Nos vemos en la obligación de pagar las terapias que mi hijo necesita de nuestro bolsillo y buscar ayudas en fundaciones y organismos privados. Hasta el momento, no hemos encontrado ayudas que cubran la totalidad de los tratamientos y nos vemos en la obligación de reducir el número de sesiones que recibe, en comparación con las que recibía en el Centro de Atención Temprana.

Asumo que no son muchos los casos como el de mi hijo en la Comunidad de Madrid, pero no por ello hay que dejar de atenderlos. Al revés, son situaciones de especial vulnerabilidad y, sin embargo, sentimos que están en situación de especial desprotección.

En Rivas-Vaciamadrid, el 17 de octubre de 2017

 

Nunca recibí respuesta a esta carta. Lo siguiente que encontré en mi buzón fue un comunicado en la que se decía que mi hijo había perdido la plaza por ausencia reiterada. ¿Alguien entiende algo? Yo no.
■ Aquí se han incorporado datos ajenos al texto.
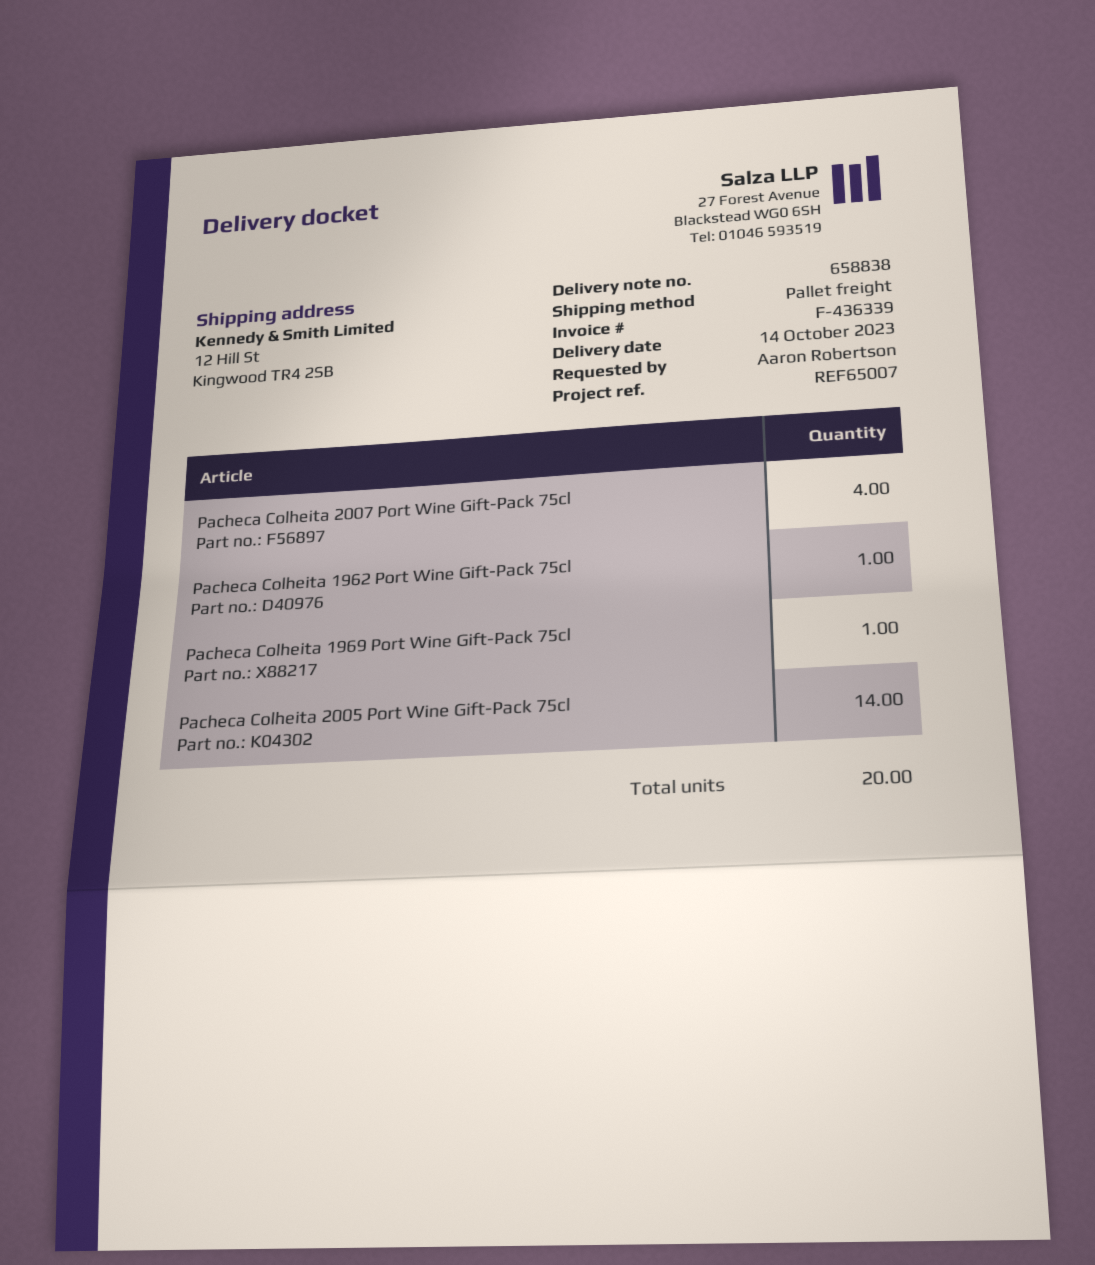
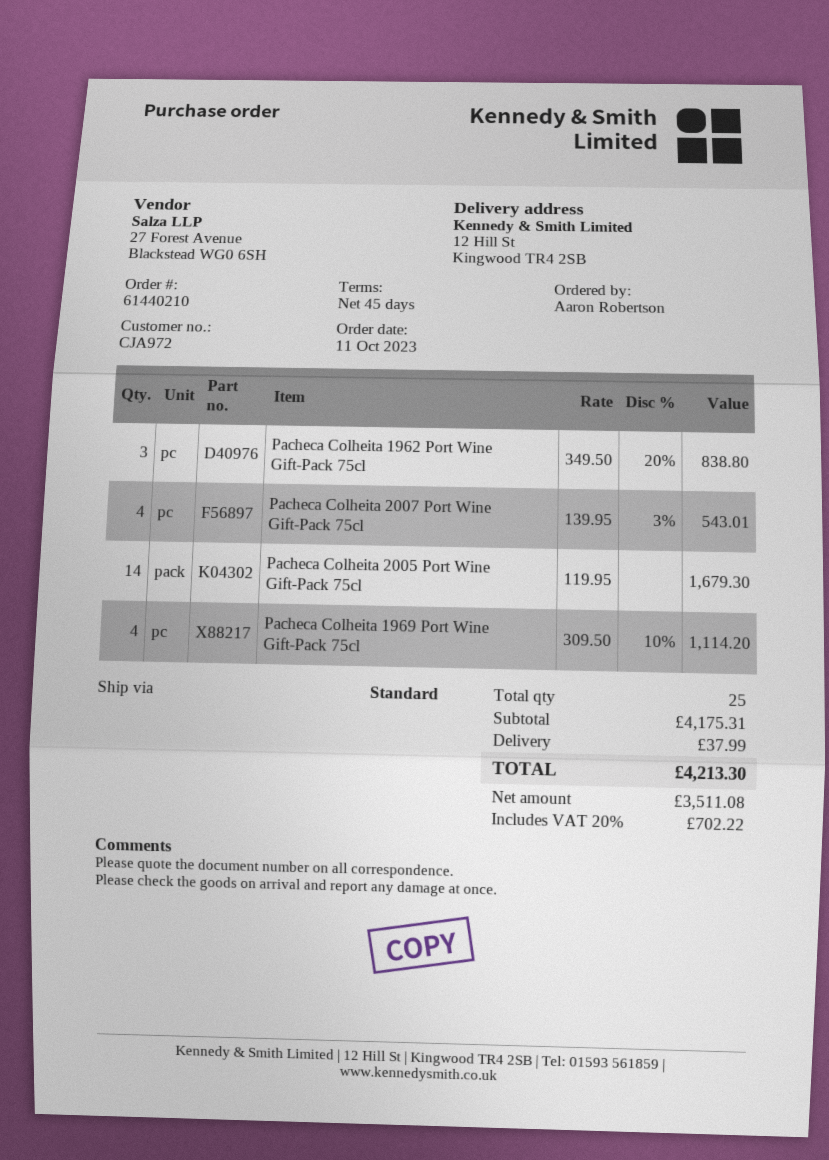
shipping method: pallet freight -> standard
Pacheca Colheita 1962 Port Wine Gift-Pack 75cl: 1 -> 3
Pacheca Colheita 1969 Port Wine Gift-Pack 75cl: 1 -> 4
total quantity: 20 -> 25

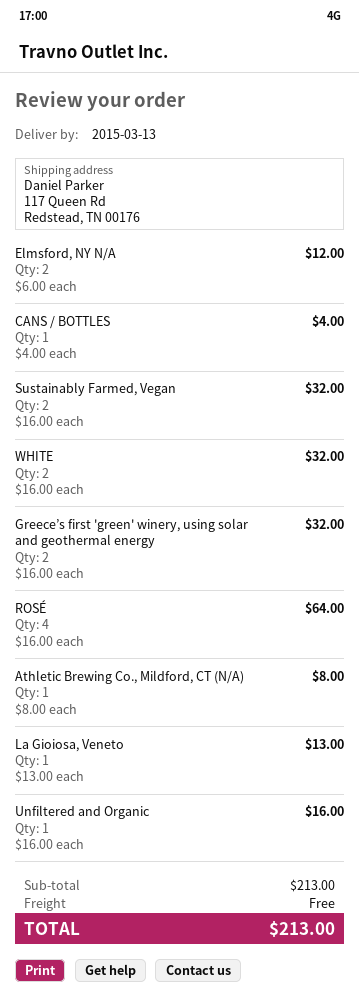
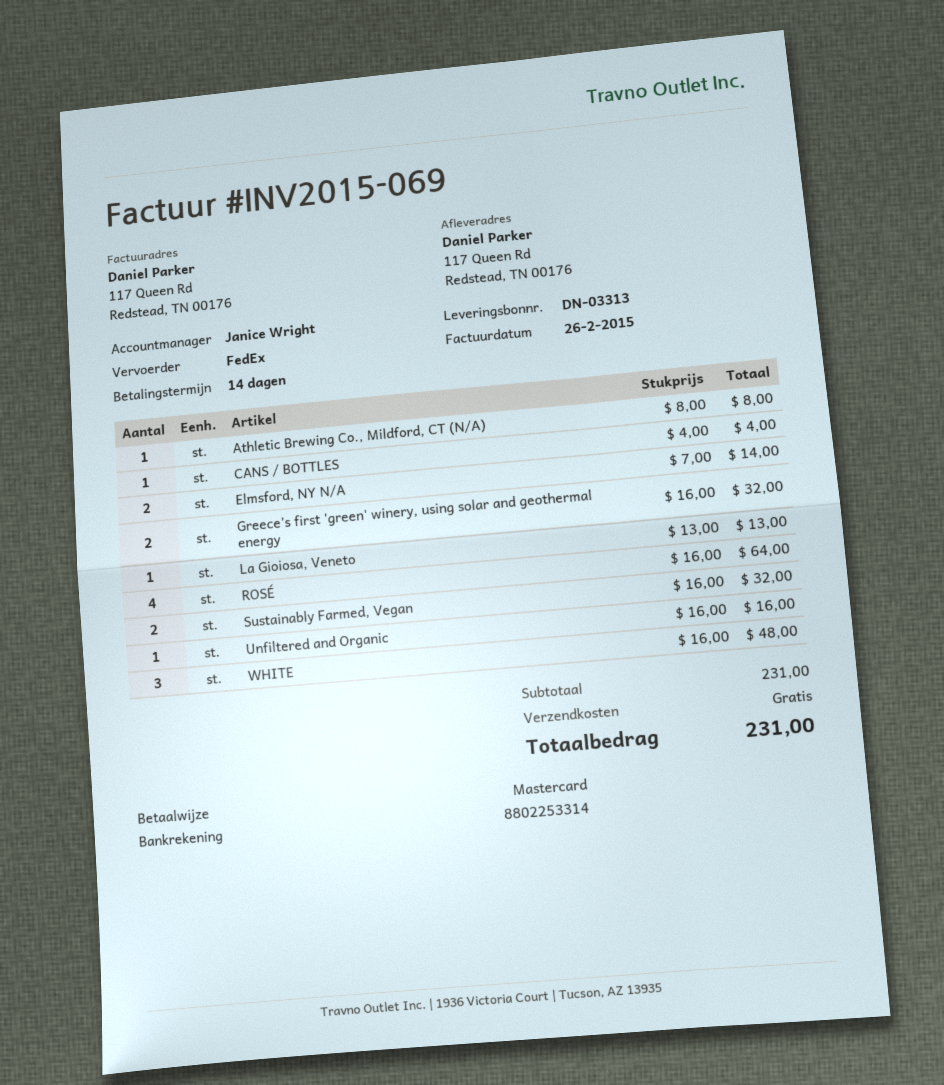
Elmsford, NY N/A: 2 x 6.00 = 12.00 -> 2 x 7.00 = 14.00
WHITE: 2 x 16.00 = 32.00 -> 3 x 16.00 = 48.00
subtotal: 213.00 -> 231.00
total: 213.00 -> 231.00

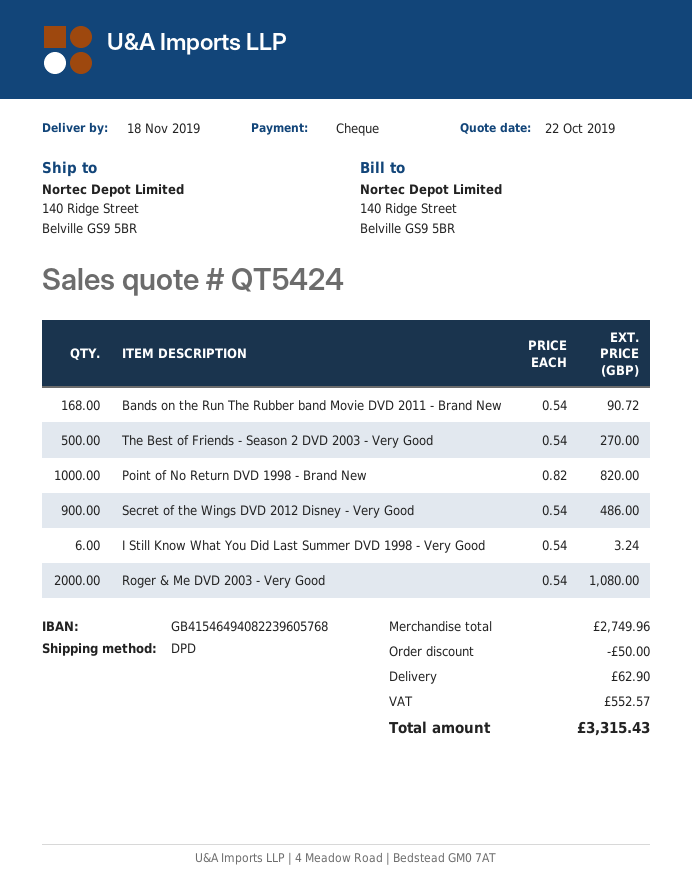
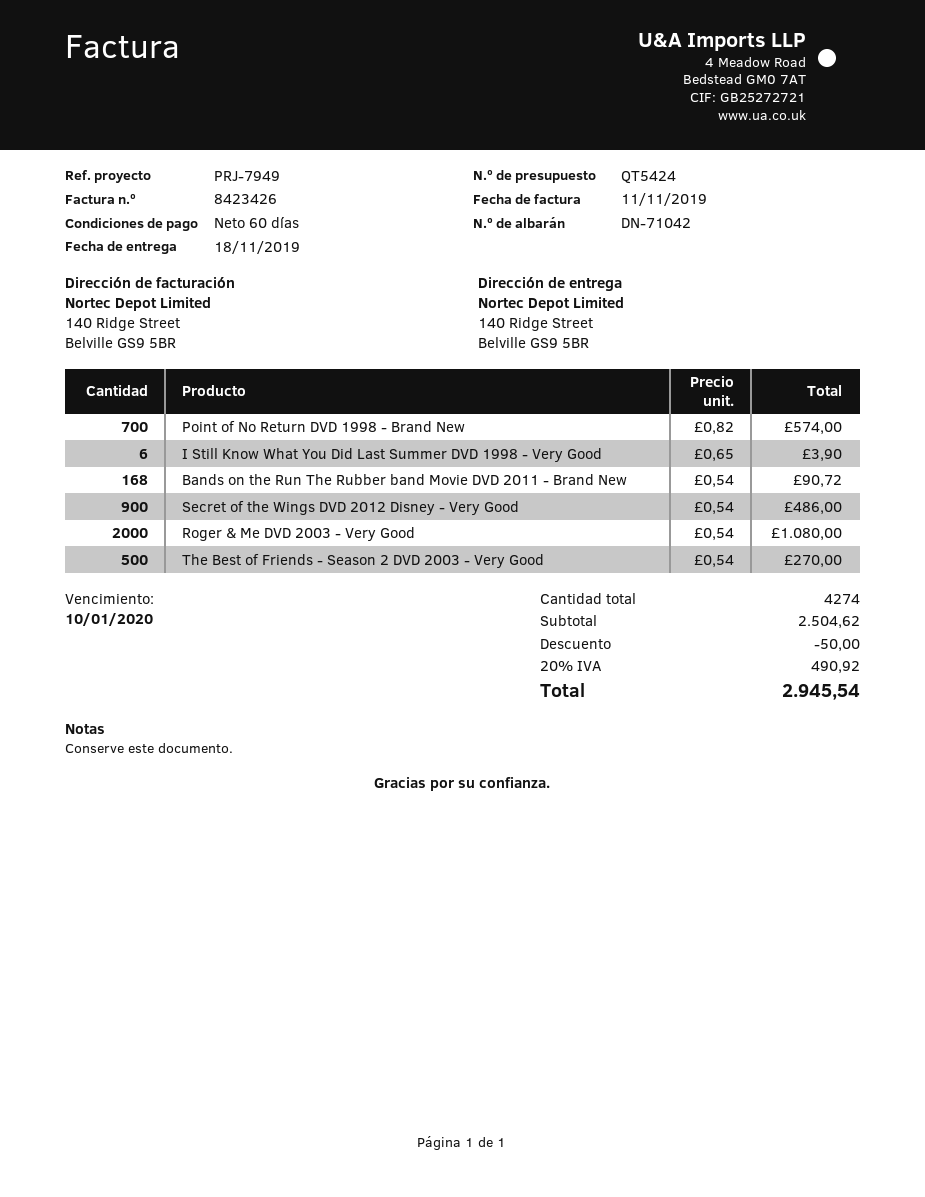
Point of No Return DVD 1998 - Brand New: 1000 x 0.82 = 820.00 -> 700 x 0.82 = 574.00
I Still Know What You Did Last Summer DVD 1998 - Very Good: 6 x 0.54 = 3.24 -> 6 x 0.65 = 3.90
subtotal: 2749.96 -> 2504.62
shipping: 62.90 -> none
tax: 552.57 -> 490.92
total: 3315.43 -> 2945.54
No he tenido ganas de escribir una reclamación formal por los cauces que la Comunidad de Madrid establece como válidos. Después de no recibir respuesta a mi carta de renuncia, qe ellos habían exigido, me pareció una pérdida de tiempo y energía. Además, he tenido que hacer muchos papeles este año para conseguir ayudar económicas que cubren una parte de las terapias de Daibel en el domicilio y no tenía ganas de hacer uno más. Ya me entendéis.

Llamadme ingenua, pero me queda la esperanza de que alguien responsable lea esto y decida hacer algo. Realmente por eso lo escribo, para movilizar conciencias.